Hauber gab bekannt, dass es am Mittwoch, 14. November, im Saal der Krankenpflegeschule in Ellwangen zugunsten des Freundes- und Förderkreises der Sankt-Anna-Virngrund-Klinik einen Abend der Vereine aus Rindelbach gebe, mit dem Männergesangverein Eigenzell, dem Musikverein Rattstadt, dem Sportverein Rindelbach und dem Musikverein Rindelbach. Hauber lud auch zum Herbst- und Weinfest des Männergesangvereins Eigenzell am Samstag, 27. Oktober, ab 19.30 Uhr in die Gymnastikhalle Eigenzell ein sowie zur Gedenkveranstaltung für die Opfer der nationalsozialistischen Euthanasie am Mittwoch, 17. Oktober, um 17.30 Uhr auf dem Rabenhof. Ebenfalls am 17. Oktober findet auf dem Sportgelände in Rindelbach das Fußballspiel der Nationen statt, der Anstoß ist um 16.30 Uhr.

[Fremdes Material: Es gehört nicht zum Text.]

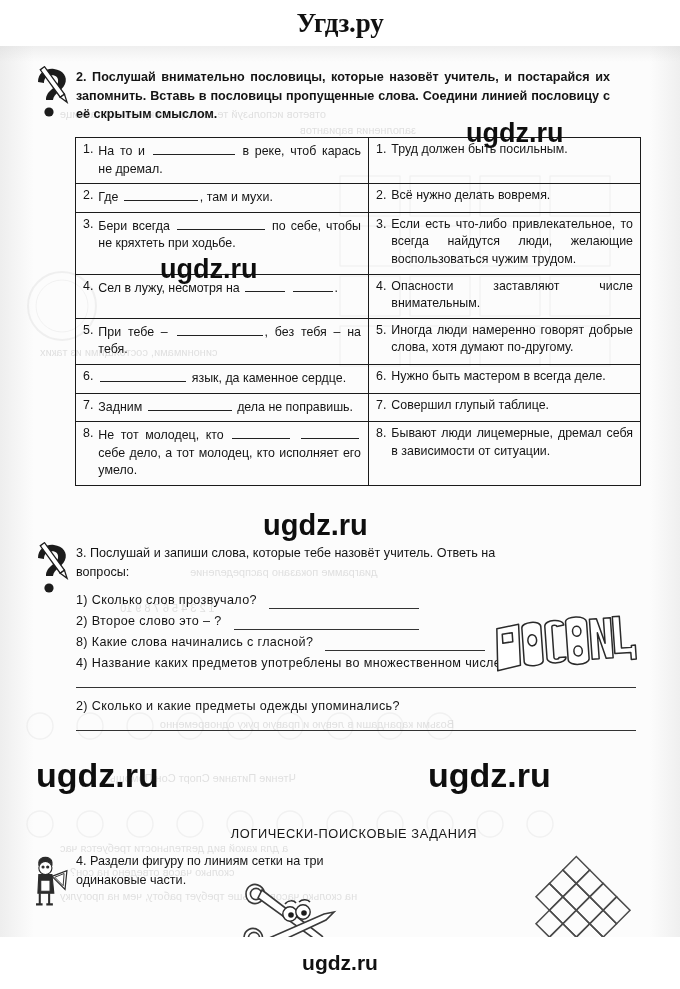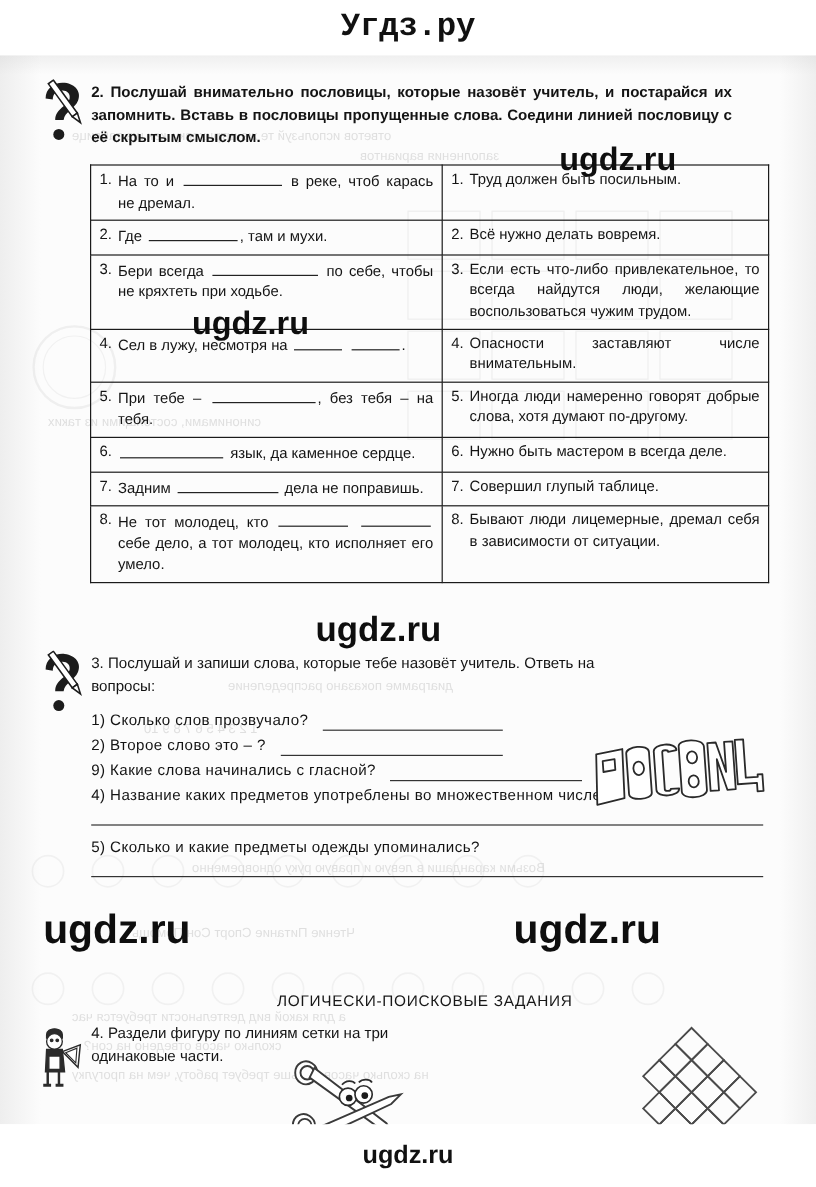--- a/index.html
+++ b/index.html
@@ -30,7 +30,7 @@
     z-index: 40;
   }
   .site-header .brand {
-    font-family: Liberation Mono, monospace;
+    font-family: Liberation Serif, serif;
     font-size: 27px;
     font-weight: bold;
     color: #111;

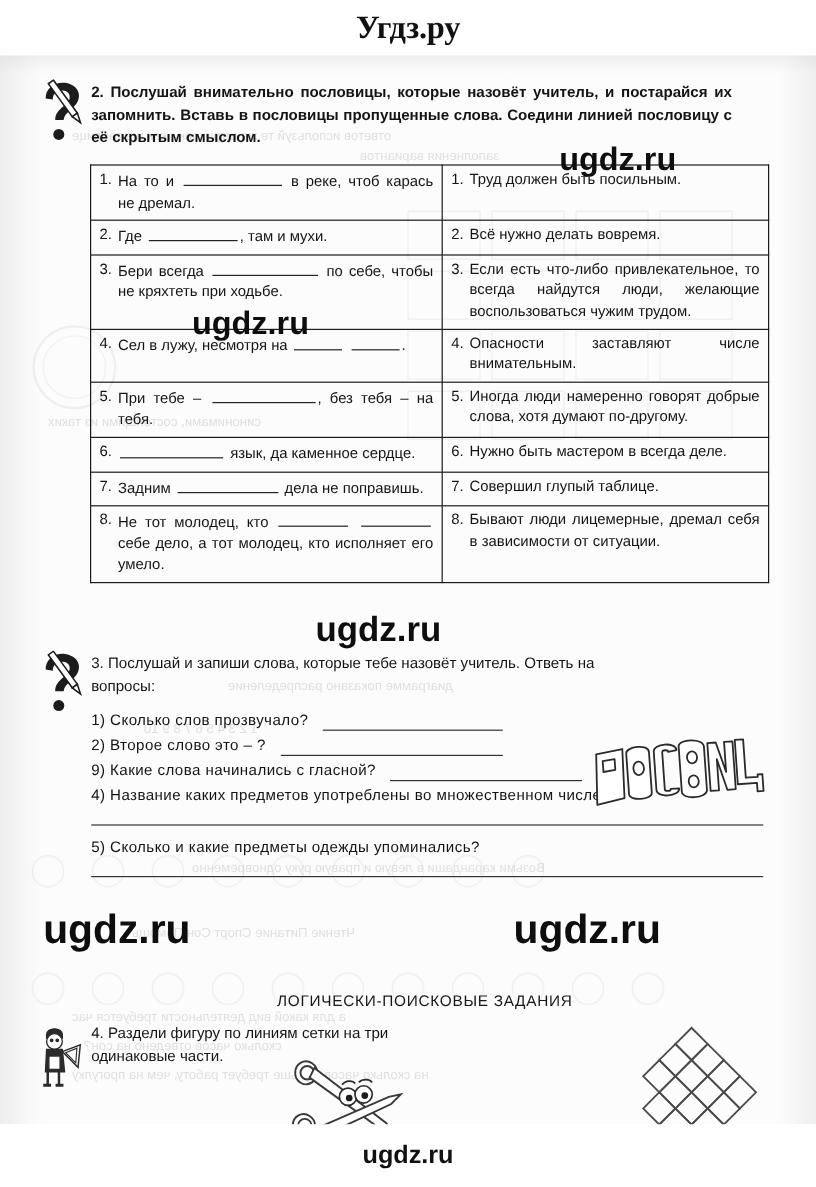--- a/index.html
+++ b/index.html
@@ -441,7 +441,7 @@
               <span class="ans-rule" style="width: 185px;"></span>
             </div>
             <div class="q-line">
-              <span class="q-label">9)  Какие слова начинались с гласной?</span>
+              <span class="q-label">8)  Какие слова начинались с гласной?</span>
               <span class="ans-rule" style="width: 160px;"></span>
             </div>
             <div class="q-line">

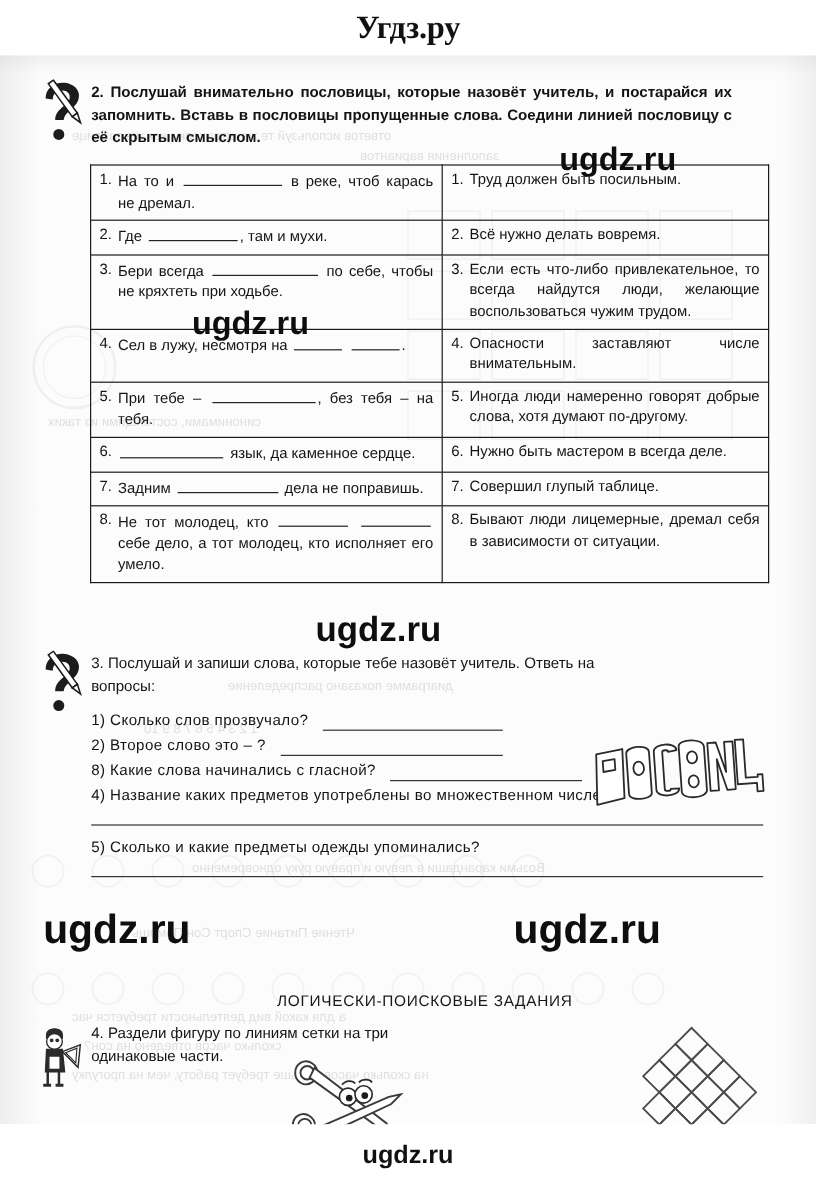--- a/index.html
+++ b/index.html
@@ -449,7 +449,7 @@
             </div>
             <div class="ans-rule" style="width: 560px; margin-bottom: 9px;"></div>
             <div class="q-line">
-              <span class="q-label">5)  Сколько и какие предметы одежды упоминались?</span>
+              <span class="q-label">2)  Сколько и какие предметы одежды упоминались?</span>
             </div>
             <div class="ans-rule" style="width: 560px; margin-bottom: 9px;"></div>
           </div>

Hauber berichtete über das Interesse an Gas in Stocken. 44 Anschreiben seien rausgegangen, 30 Antworten habe man erhalten. Knapp 50 Prozent davon wollten einen Gasanschluss innerhalb der nächsten fünf Jahre. „Die Stadtwerke wünschen, dass wir ein bisschen Reklame machen für dieses Thema“, sagte Hauber.

Zur Parkplatzsituation in der Feldberg- und Braunenbergstraße in Eigenzell vermeldete der Ortsvorsteher, es würden fünf bis sieben Parkplätze so schnell wie möglich realisiert. Von einem möglichen Parkverbot in diesem Bereich sei er indes nicht begeistert. Da werde man sich separat noch Gedanken machen. „Wir müssen an die Vernunft der Anwohner und Bürger appellieren“, sagte Hauber.

Johanna Fuchs (CDU) monierte, der Kirchenweg vom Schönenberg zum Dewaldsweg sei in einem sehr schlechten Zustand. Hauber verwies auf die Radwegekonzeption der Stadt, die vorsehe, vom Ziegelberg runter einen Radweg zu bauen. Er, so Hauber, sei jedoch für den Radweg über den Dewaldsweg, was er der Stadt mitgeteilt habe. Hubert Uhl forderte, die Gefahrenstelle zu beseitigen und den Weg grob auszubessern.